Figure 2 is a flow chart of a method according to an example. In the example of figure 2, the method is suitable for generating event data representing asynchronous changes in intensity of a scene or object to be imaged using an imaging apparatus comprising an event sensor. In block 201, an event frame (over a predetermined time interval) is generated using the event data. In an example, the event frame defines a two-dimensional representation comprising multiple pixels, each pixel comprising a ternary value defining one or more characteristics of a set of events for an event volume defined by the predetermined time interval over the sensor. In block 203, the event frame is encoded to generate a bitstream. In an example, the bitstream comprises a binary sequence defining at least one of a number of events, a number of non-events, and event polarities associated with events of the event frame.

Figure 3 is a flow chart of a method according to an example. In the example of figure 3, data representing an event frame, such as the event frame described in relation to figure 2, is used to generate a vector representation of the event frame in block 301. The vector representation can be encoded. In an example, in block 303 the vector representation of the event frame is used to generate respective binary representations for a first component of the vector representation of the event frame. The first component comprises one or more of a first number of consecutive non-events of the event frame, a first number of consecutive events of the event frame, and a first polarity sequence for the first number of consecutive events of the event frame. In block 305, further binary representations for a second component of the vector representation of the event frame can be generated. In an example, the second component can be subsequent to the first component and can comprise one or more of a second number of consecutive non-events of the event frame, a second number of consecutive events of the event frame, and a second polarity sequence for the second number of consecutive events of the event frame.

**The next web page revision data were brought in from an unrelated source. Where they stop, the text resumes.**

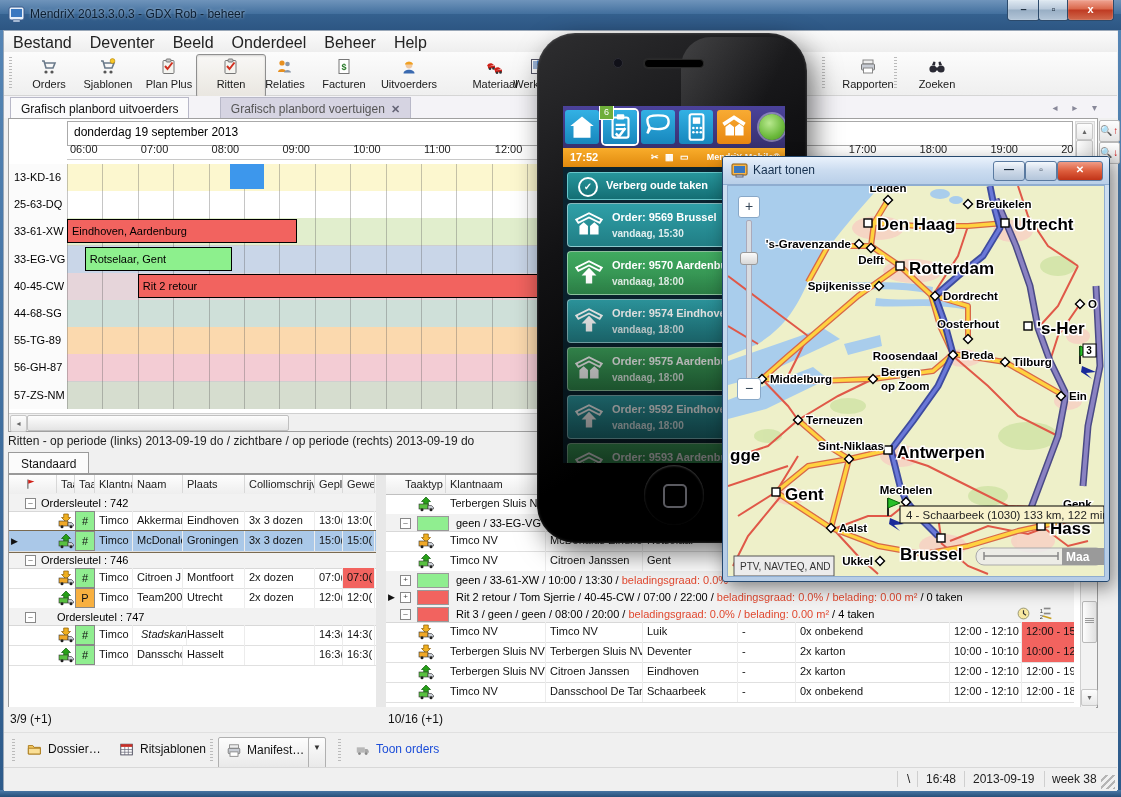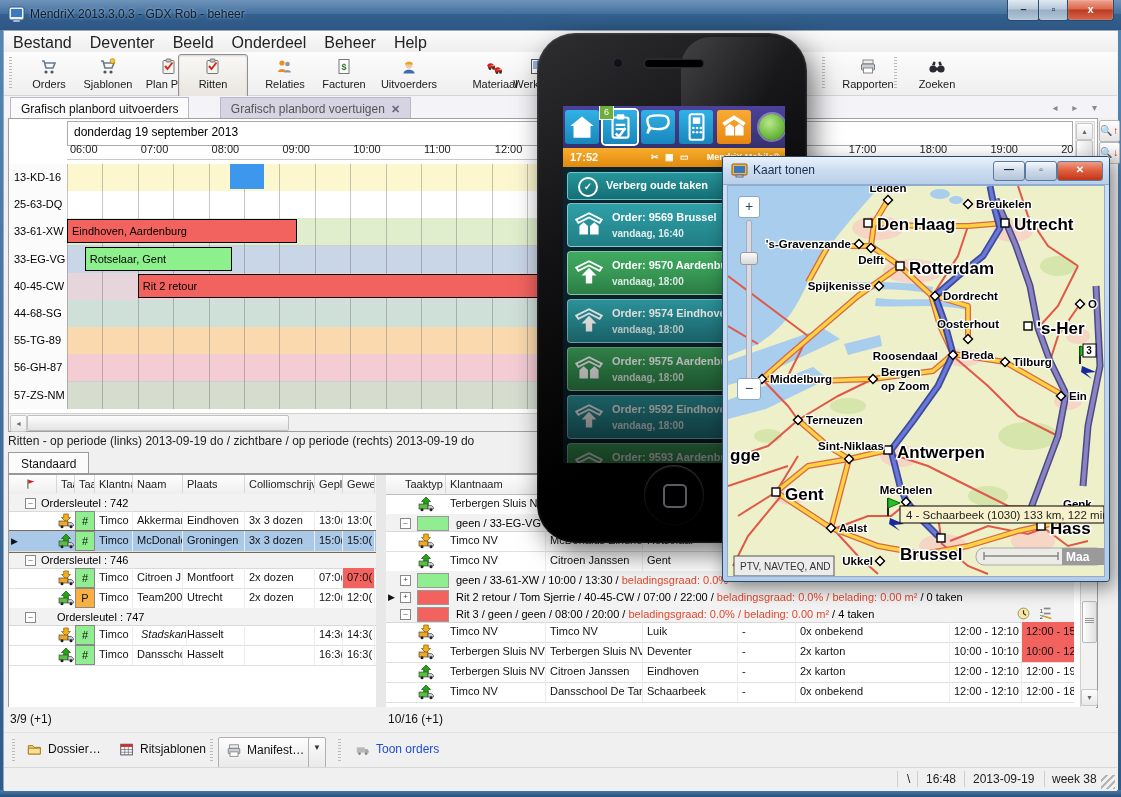--- a/index.html
+++ b/index.html
@@ -196,7 +196,7 @@
         </svg></div>
       <div class="lb">Plan Plus</div>
     </div>
-    <div class="tb-btn active" style="left: 174px; width: 56px;">
+    <div class="tb-btn active" style="left: 192px; width: 56px;">
       <div class="ic"><svg width="18" height="18" viewBox="0 0 18 18">
           <rect x="3" y="2.5" width="11" height="13" rx="1" fill="#f4f4f0" stroke="#777"></rect>
           <rect x="6" y="1" width="5" height="3" rx="1" fill="#c8c8c8" stroke="#777"></rect>

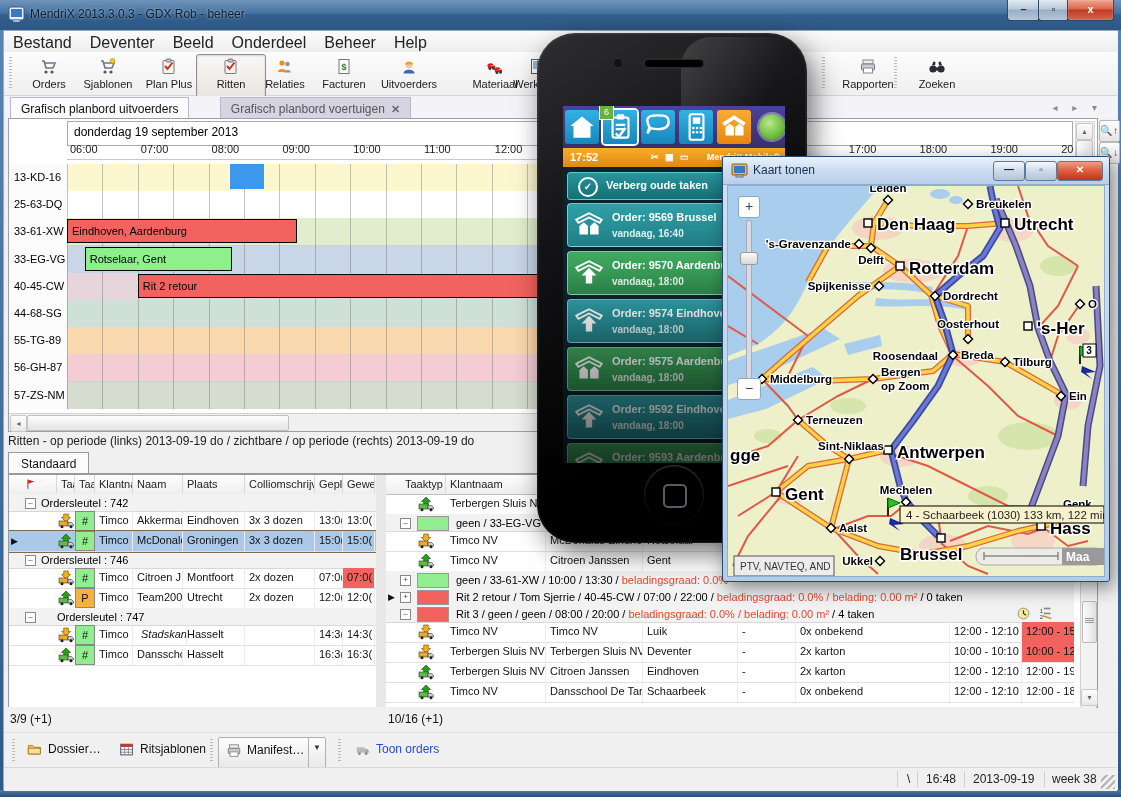--- a/index.html
+++ b/index.html
@@ -727,7 +727,7 @@
               <path d="M7,16 L11,12.5 L15,16 L15,24 L7,24 Z M17,16 L21,12.5 L25,16 L25,24 L17,24 Z" fill="#fff"></path>
             </svg></div>
     <div class="t1"><span class="tt1">Order: 9569 Brussel</span><span style="position:absolute;right:2px">Ti</span></div>
-          <div class="t2">vandaag, 16:40</div>
+          <div class="t2">vandaag, 15:30</div>
         </div>
         <div class="pcard green" style="top: 145px;">
           <div class="pic"><svg width="34" height="34" viewBox="0 0 32 32">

Figure 4 is a flow chart of a method according to an example. In the example of figure 4, in block 401, the event frame is divided into an array of multiple portions. For each one of the multiple portions: a bitstream comprising a binary sequence defining at least one of a count of events, and a count of non-events is generated in block 403, and in block 405 header data comprising event polarities associated with events of the portion is generated. Figure 5 is a flow chart of a method according to an example. In the example of figure 5 for each pixel, a positive or negative value is assigned in block 501 to each event occurring over the predetermined time interval on the basis of a change in the intensity. In block 503, the values occurring over the predetermined time interval are summed. In block 505 the sign of the sum of values is determined. In block 507, the sign of the sum of values and set symbol of the ternary alphabet are determined.

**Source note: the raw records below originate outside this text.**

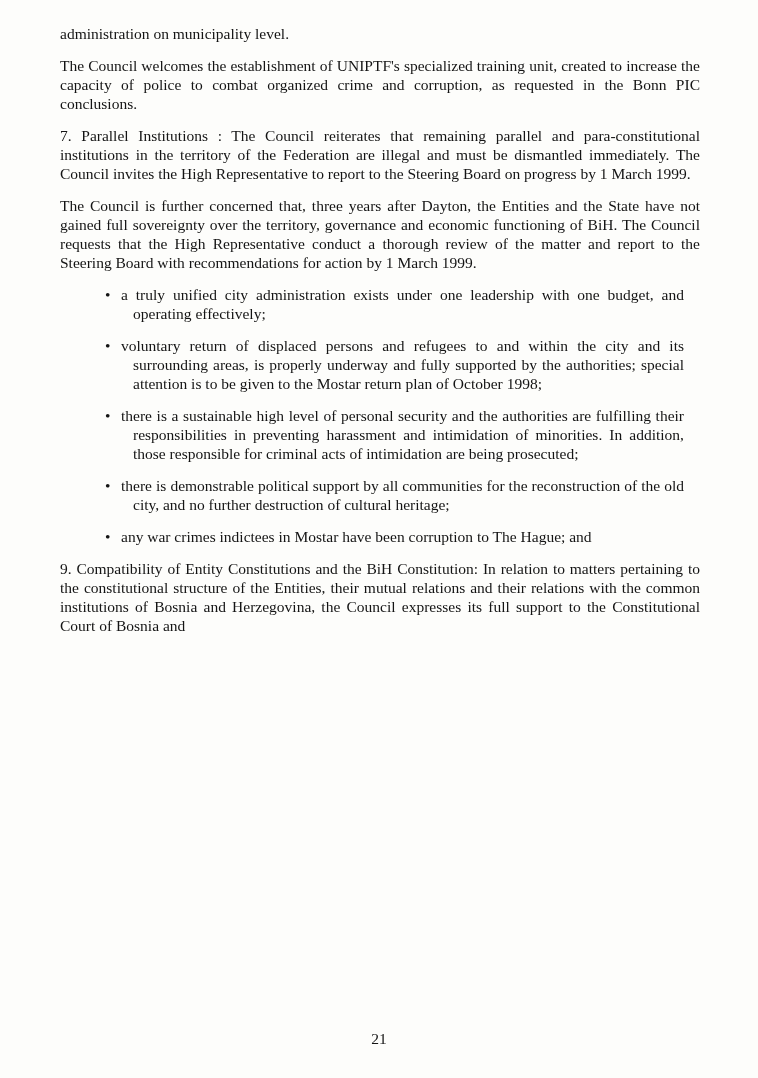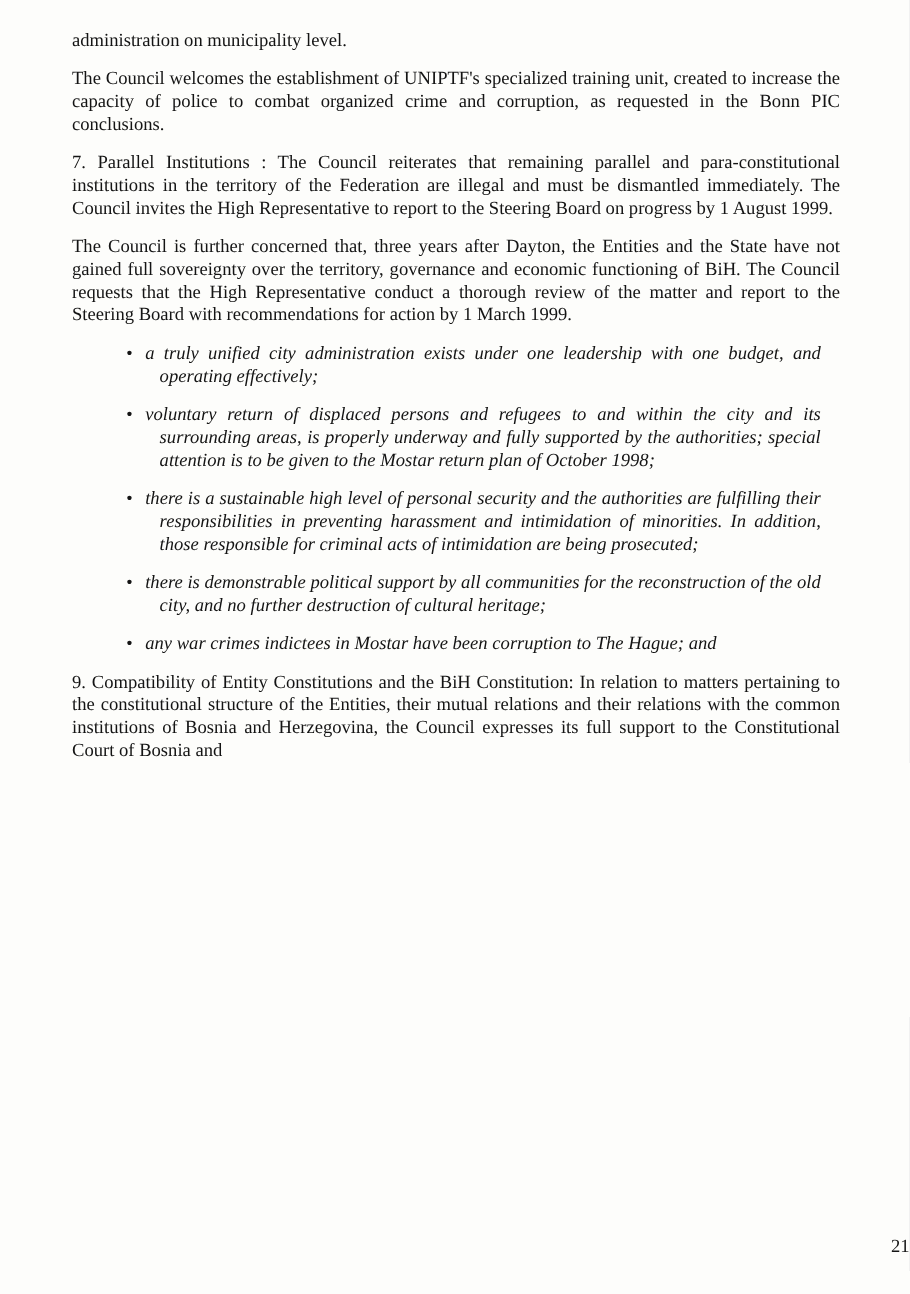--- a/index.html
+++ b/index.html
@@ -60,7 +60,7 @@
 
   <p>The Council welcomes the establishment of UNIPTF's specialized training unit, created to increase the capacity of police to combat organized crime and corruption, as requested in the Bonn PIC conclusions.</p>
 
-  <p>7. Parallel Institutions : The Council reiterates that remaining parallel and para-constitutional institutions in the territory of the Federation are illegal and must be dismantled immediately. The Council invites the High Representative to report to the Steering Board on progress by 1 August 1999.</p>
+  <p>7. Parallel Institutions : The Council reiterates that remaining parallel and para-constitutional institutions in the territory of the Federation are illegal and must be dismantled immediately. The Council invites the High Representative to report to the Steering Board on progress by 1 March 1999.</p>
 
   <p>The Council is further concerned that, three years after Dayton, the Entities and the State have not gained full sovereignty over the territory, governance and economic functioning of BiH. The Council requests that the High Representative conduct a thorough review of the matter and report to the Steering Board with recommendations for action by 1 March 1999.</p>
 

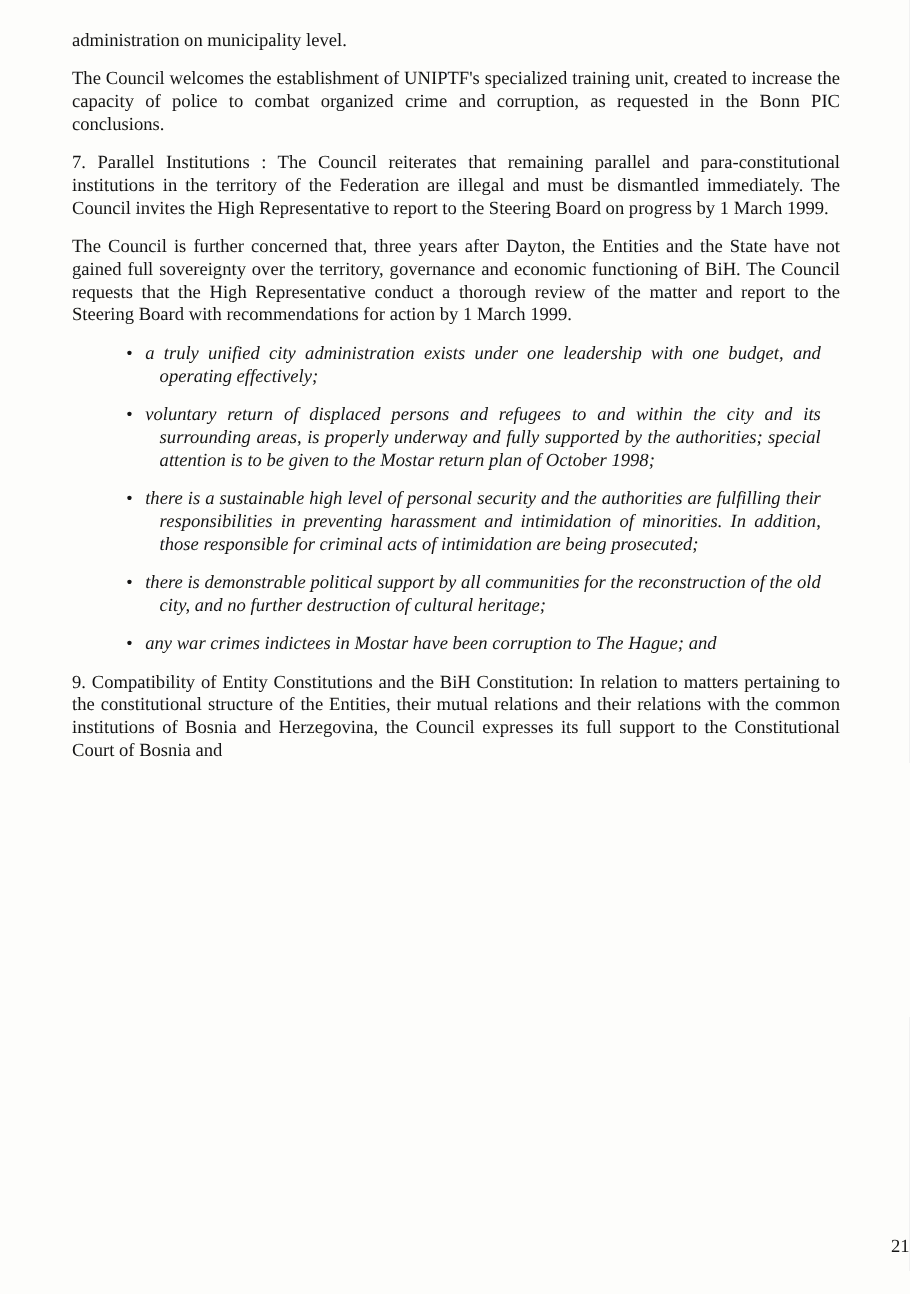--- a/index.html
+++ b/index.html
@@ -29,7 +29,6 @@
     list-style: none;
     margin: 2px 16px 13px 0;
     padding: 0 0 0 45px;
-    font-style: italic;
   }
   .bullet-list li {
     margin: 0 0 13px 0;

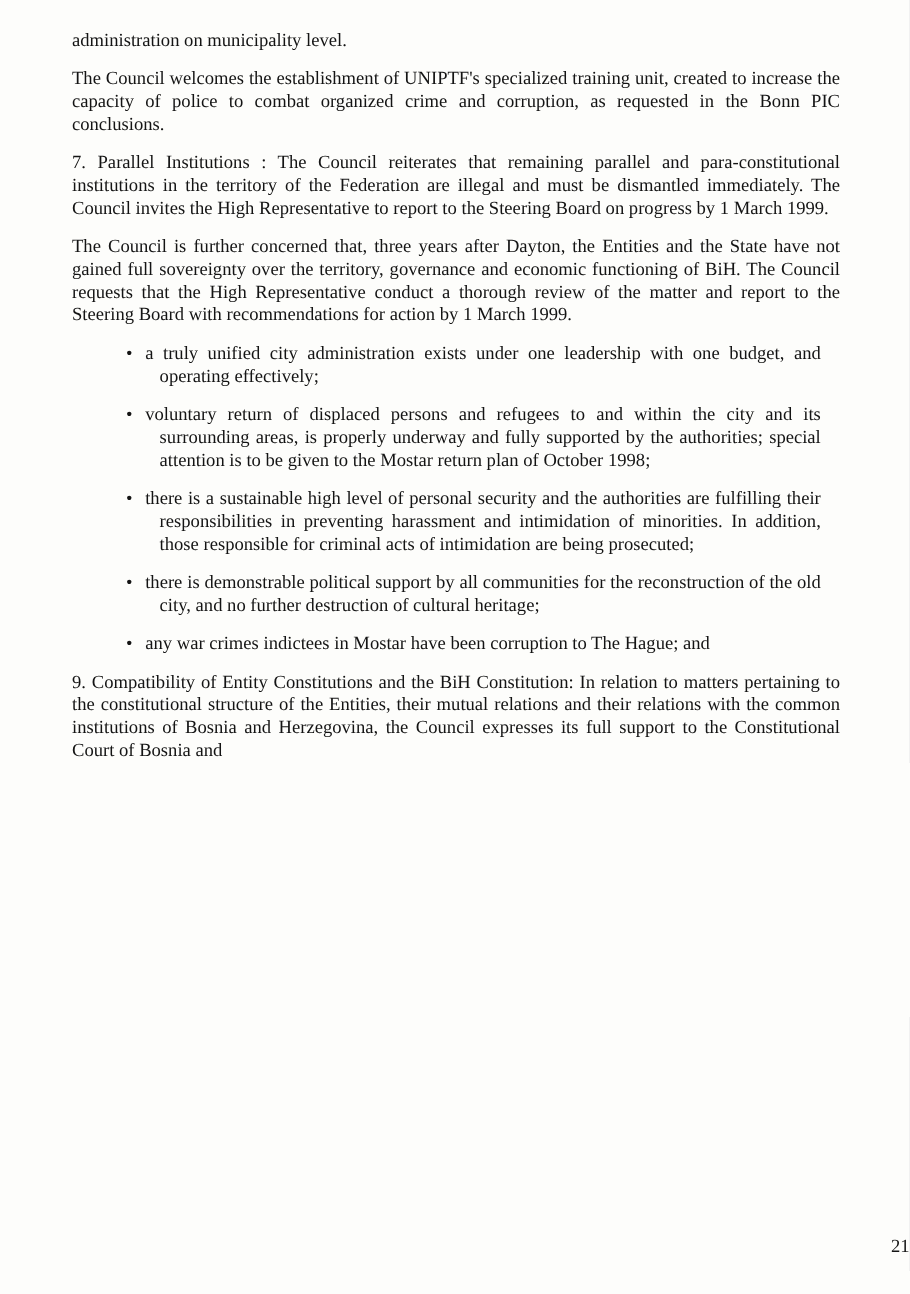--- a/index.html
+++ b/index.html
@@ -46,7 +46,7 @@
     bottom: 30px;
     left: 0;
     width: 100%;
-    text-align: right;
+    text-align: center;
     font-size: 15.5px;
   }
 </style>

The preceding description has been provided to enable others skilled in the art to best utilize various aspects of the exemplary embodiments disclosed herein. This exemplary description is not intended to be exhaustive or to be limited to any precise form disclosed. Many modifications and variations are possible without departing from the spirit and scope of the instant disclosure. The embodiments disclosed herein should be considered in all respects illustrative and not restrictive. Reference should be made to the appended claims and their equivalents in determining the scope of the instant disclosure.